Je pense que la grande disparité des réceptions du film est avant-tout une question de maturité, qui conditionne la crédibilité que l'on accorde à une histoire au premier degré et donc, de par son absence, le goût pour le singulier, le fantasmagorique, l'inhabituel voir l'irréel.
Certaines personnes (dont je fais partie) considèrent que l'on peut raconter des histoires très intéressantes aussi bien intellectuellement (sur le plan de la psyché des personnages, des catégories et réalités sociales) qu'affectivement en filmant uniquement des scènes de la vie quotidienne, des moments de vie paraissant quelconque, des situations communes. Beaucoup plus intéressant, en réalité, que des histoires (vraies ou fantasmées) de chevaliers, mafieux, de cow-boys, de super-héros et j'en passe, qui ne disent rien ou si peu, et ne me font plus vibrer.
D'ailleurs, mes scènes préférées chez Coppola, Tarantino ou Scorsese, sont les discussions interminables autour d'une table de snack ou d'une bouteille de rhum, où le propos n'est pas tant intéressant que l'attitude des personnages.

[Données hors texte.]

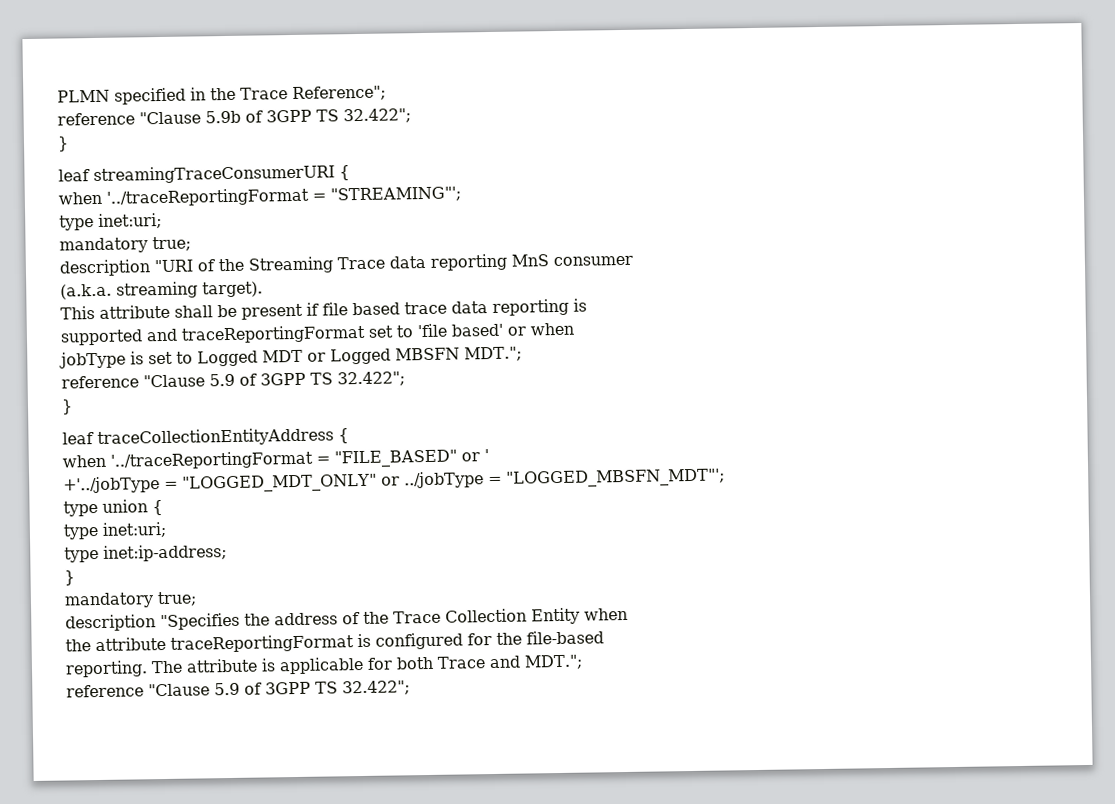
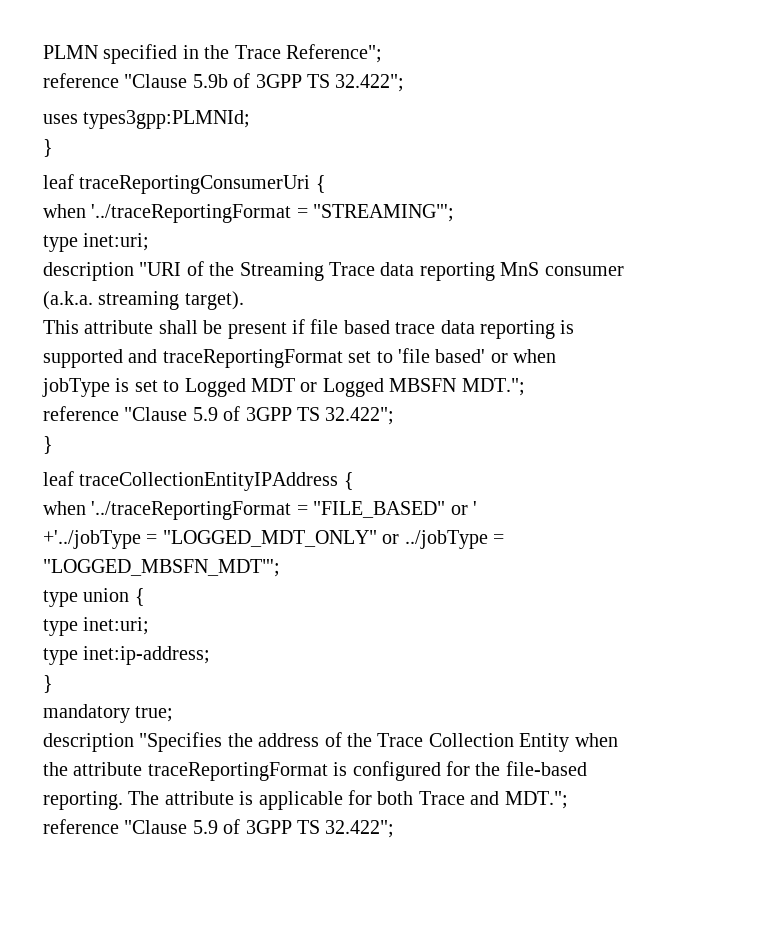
  reference "Clause 5.9b of 3GPP TS 32.422";
+ uses types3gpp:PLMNId;
  }
- leaf streamingTraceConsumerURI {
+ leaf traceReportingConsumerUri {
  when '../traceReportingFormat = "STREAMING"';
  type inet:uri;
- mandatory true;
- leaf traceCollectionEntityAddress {
+ leaf traceCollectionEntityIPAddress {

Il faut voir la littérature (qui reste l'art intellectuel le plus noble) pour comprendre que les plus grand auteurs, ceux qui racontent le plus de choses, touchent le plus, sont ceux qui appartiennent au courant réaliste, plutôt que les écrivaillons qui dépeignent d'énièmes histoires fantasmagoriques, cherchant à flatter grassement l'ego du lecteur crédule au travers du processus catharsique.